In a typical old-time cowboy movie, there is always a scene where the bad guy says something like, “Give me the deed to your ranch or I'll shoot you.” Without question, the rancher's signature would be obtained by duress and the transaction would be void. But what of economic duress not involving physical threats? For example, “Drop your claim or I will not make final payment.”

The courts have long struggled to apply the concept of economic duress as a basis for nullifying a contract or other financial arrangement. Many types of duress are lawful-for example, the threat of foreclosure for nonpayment on a note or the threat of default termination for failure to achieve scheduled progress.

Other types seem wrong and, we think, should not be allowed. In one of my cases, the owner threatened to withhold liquidated damages unless the contractor agreed to extend his warranty period. That was surely analogous to a “gun to the head.”

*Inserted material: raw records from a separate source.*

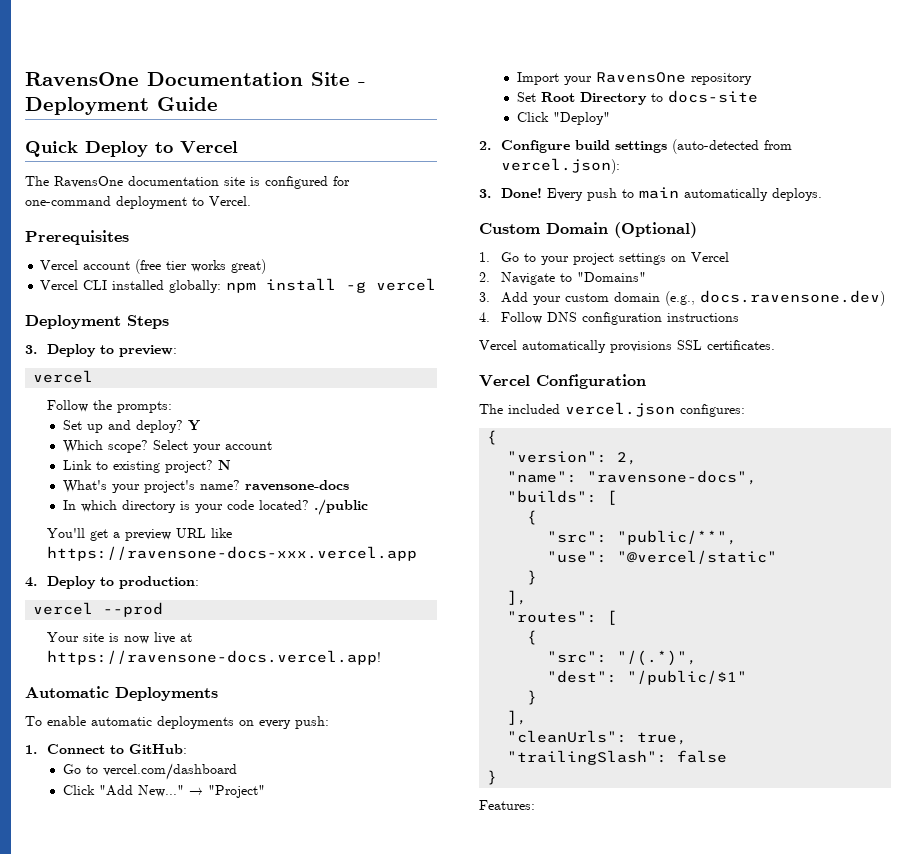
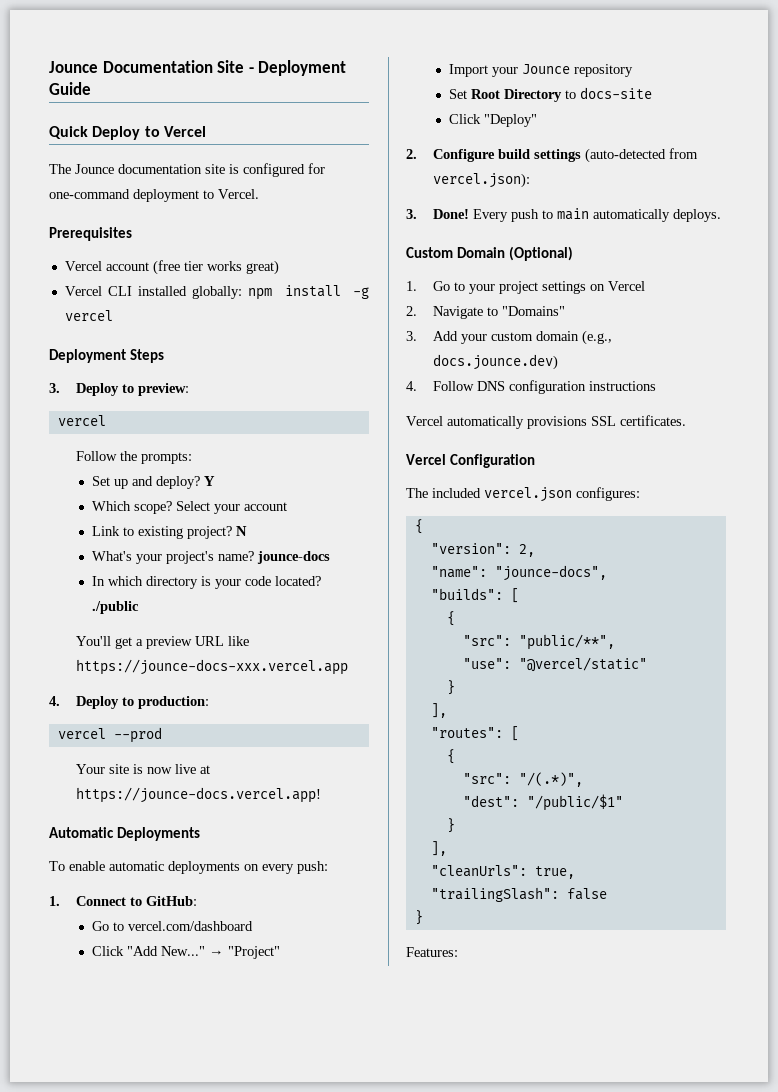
- RavensOne Documentation Site - Deployment Guide
+ Jounce Documentation Site - Deployment Guide
- The RavensOne documentation site is configured for one-command deployment to Vercel.
+ The Jounce documentation site is configured for one-command deployment to Vercel.
- What's your project's name? ravensone-docs
+ What's your project's name? jounce-docs
- You'll get a preview URL like https://ravensone-docs-xxx.vercel.app
+ You'll get a preview URL like https://jounce-docs-xxx.vercel.app
- Your site is now live at https://ravensone-docs.vercel.app!
+ Your site is now live at https://jounce-docs.vercel.app!
- Import your RavensOne repository
+ Import your Jounce repository
- 3. Add your custom domain (e.g., docs.ravensone.dev)
+ 3. Add your custom domain (e.g., docs.jounce.dev)
- "name": "ravensone-docs",
+ "name": "jounce-docs",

Restatement of contracts and torts

Restatements are compilations and reformulations of the laws of the states drafted by scholars and practicing attorneys in an effort to make some logical sense of massive amounts of court decisions and to propose improvements.

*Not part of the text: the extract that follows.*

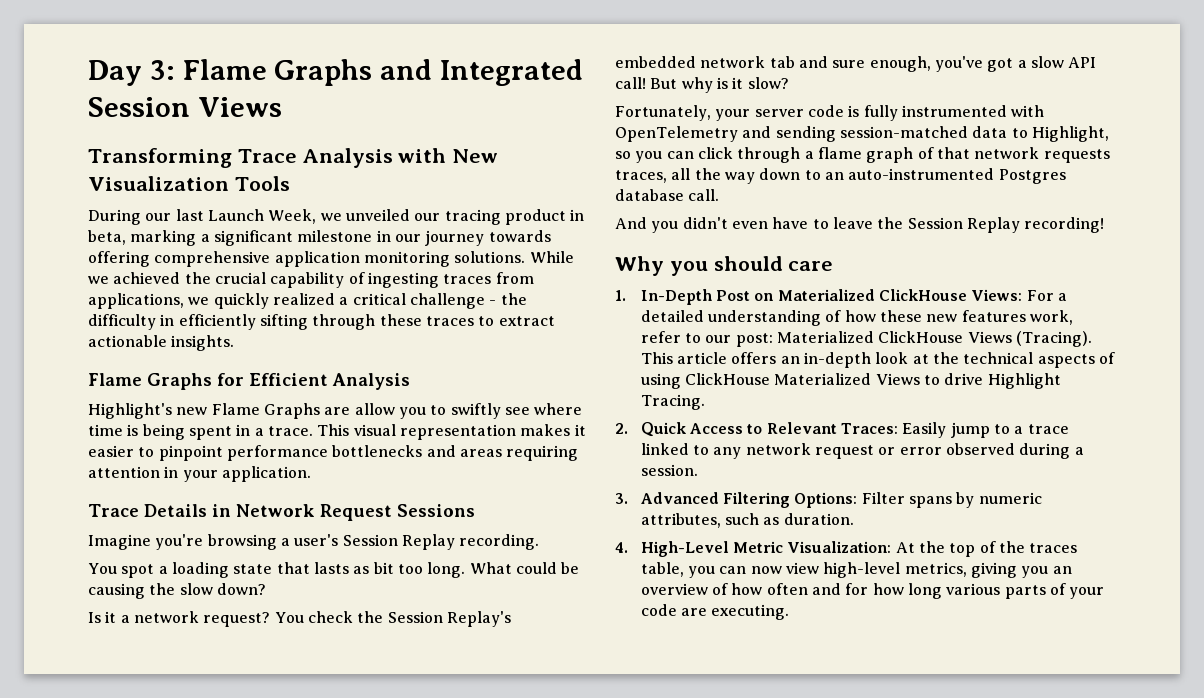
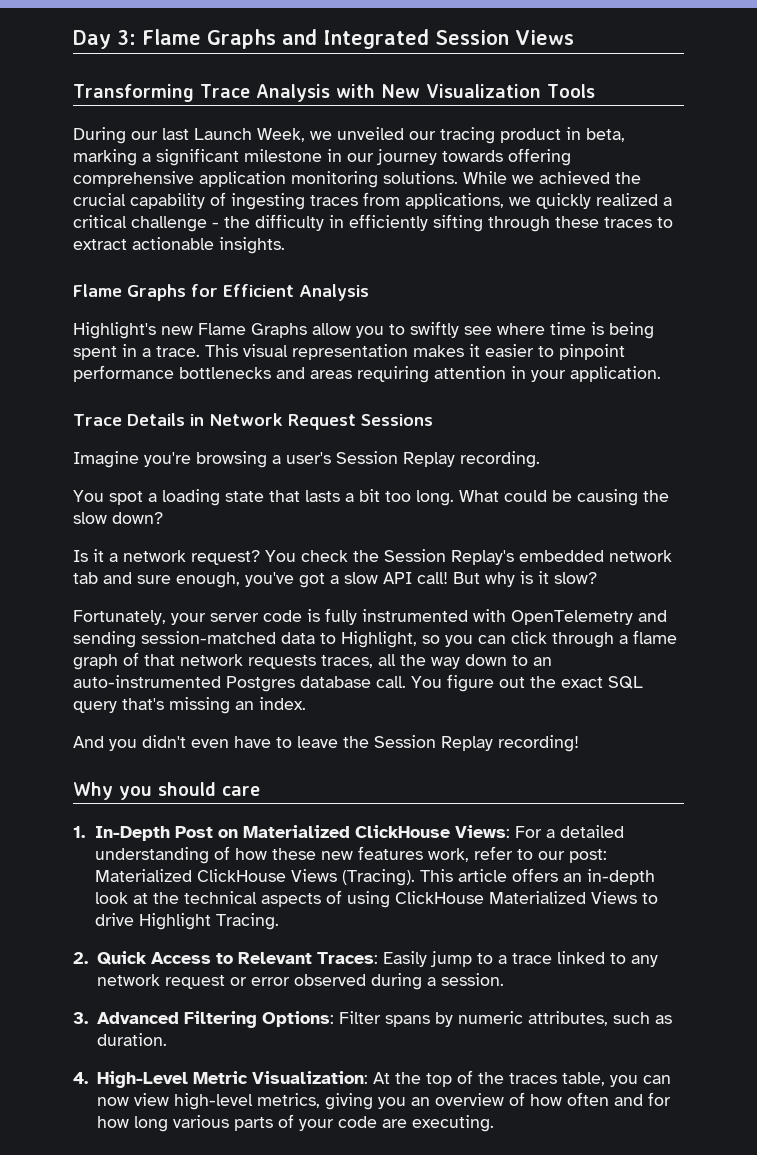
- Highlight's new Flame Graphs are allow you to swiftly see where time is being spent in a trace.
+ Highlight's new Flame Graphs allow you to swiftly see where time is being spent in a trace.
- You spot a loading state that lasts as bit too long.
+ You spot a loading state that lasts a bit too long.
+ You figure out the exact SQL query that's missing an index.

A restatement is not the law unless the courts in that state have adopted at least part of it. In some jurisdictions, for example, economic duress is accepted as a civil wrong (a tort) giving an injured party rights to set aside a contract or to obtain monetary damages. The concept is a part of the Restatement (Second) of Torts, but in other states it is addressed as a contractual issue as set forth in the Restatement (Second) of Contracts.

The contracts versus torts distinction is important. If an act is treated as a civil wrong, punitive damages may be recoverable, and the place where the lawsuit can be brought is affected.

In contrast, if the act is considered a contract issue, duress is an argument for setting aside a charge order on an entire contract.

In Houston North Hospital Properties v. Telco Leasing, Inc., 688 7.2d 408 (5th Cir. 1982), the court adopted the civil wrong approach. It cited the Restatement (Second) of Torts and held:

“The primary purpose of making exertion of economic duress a tort is to deter or punish the misuse of economic power, not to compensate the plaintiff for its injuries. Therefore, the state where the conduct took place ... is [the proper venue].”

With this reasoning, the tort claim was not considered to be merely a rephrasing of a contract claim. As such, it could be used to defeat a forum selection clause in the contract.

On the other hand, the United States Court of Federal Claims has held that economic duress is a contractual issue. This court, therefore, adopted the relevant portions of the Restatement (Second) of Contracts in Davis Nassif Assocs. v. U.S., 644 7.2d 4 (Ct.Cl. 1981).

In either case, economic duress can be the basis for a lawsuit. In order to know what kinds of recovery are available and how to formulate your claim, you need to consult your state's law.

The foundation

Reported cases in this area are enormously fact-specific, making generalizations a chancy business. In large part, there is a dominant aspect of “fairness” which, in many ways, puts economic duress in the proverbial eye of the beholder. Hard-nosed negotiations and business maneuverings are not enough, but the other extreme of threats of physical harm are not needed either.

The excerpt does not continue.